Bisection is started by marking revisions with the bisect good and bisect bad commands. Once both good and bad revisions have been specified the set of candidate revisions between the good and bad revisions is determined. The midpoint of this set is selected as the next revision to be tested and the workspace is updated to this selected revision. After the selected revision has been tested bisection continues when the revision is marked with bisect good or bisect bad. If the selected revision is marked as good, it and all of its ancestors are considered to be good and excluded from the remaining search set. If the selected revision is marked as bad, all of its descendants are considered to be bad and excluded from the remaining search set. After each selected revision is marked as good or bad the size of the remaining search set is halved.

Revisions that are untestable for some reason (e.g. they don’t compile) may be ignored with the bisect skip command. This excludes the specified revisions from the candidate set and allows the bisection operation to continue. Skipping revisions may cause the search to fail or end on the wrong revision if the revision being searched for is skipped.

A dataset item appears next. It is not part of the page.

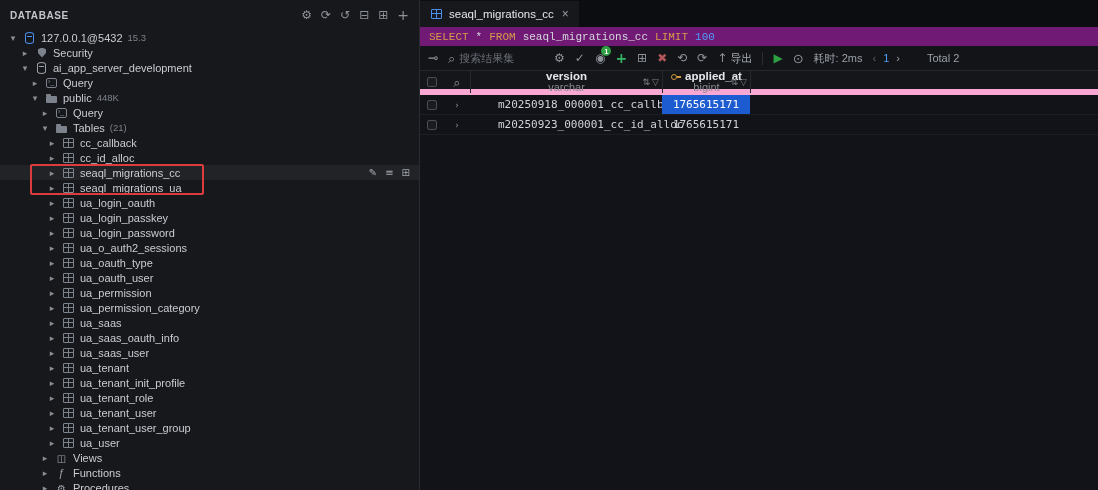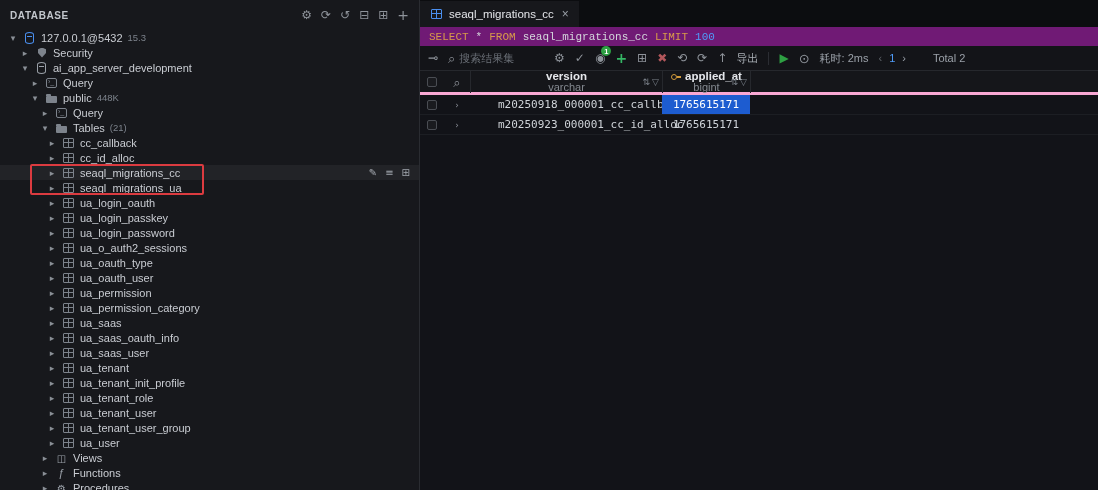"导出" .tool-export { gap: 9px -> 3px }
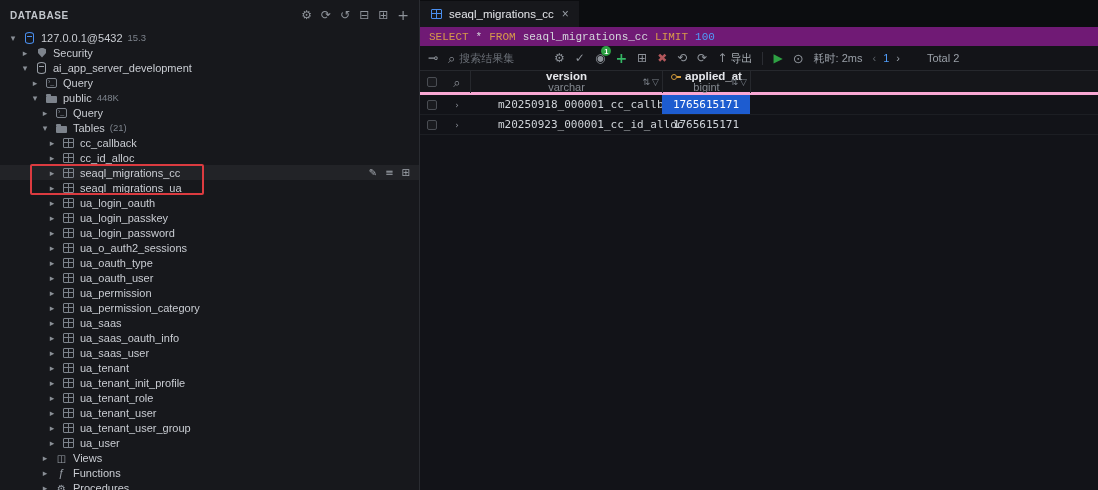"version" .ghead { border-bottom: 3px solid #f9a8d4 -> 6px solid #f9a8d4 }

If the workspace is updated to some unrelated revision during a bisection operation the bisect update command can be used to update back to the next revision selected for bisection. This command can also be used if a previous bisect good, bisect bad or bisect skip command fails to update the workspace due to the existence of conflicting unversioned paths.

The current status of the bisection operation and the next revision to be tested is reported by the bisect status command. This command can be run at any stage of the bisection operation to see how many revisions remain to be tested and how many revisions have been ruled out.

Currently bisect updates the workspace but does not update the workspace branch option. This may leave the workspace at a revision that is not in the branch specified by the workspace branch option and cause subsequent commits to be made to the wrong branch. To help avoid this error the status command will indicate when the workspace branch does not match any of the parent revision branches. Take care when committing new revisions during a bisection operation and be sure to use the bisect reset command once the bisection is complete to update the workspace back to the revision from which the bisection started.

The bisection operation completes successfully when the last remaining revision is marked as “bad”. If the last remaining revision is marked as “good” the bisection fails without finding the initial bad revision.

Once bisection is complete the workspace can be updated back to the starting revision with the bisect reset command. This command also removes all stored bisection information in preparation for future bisect operations.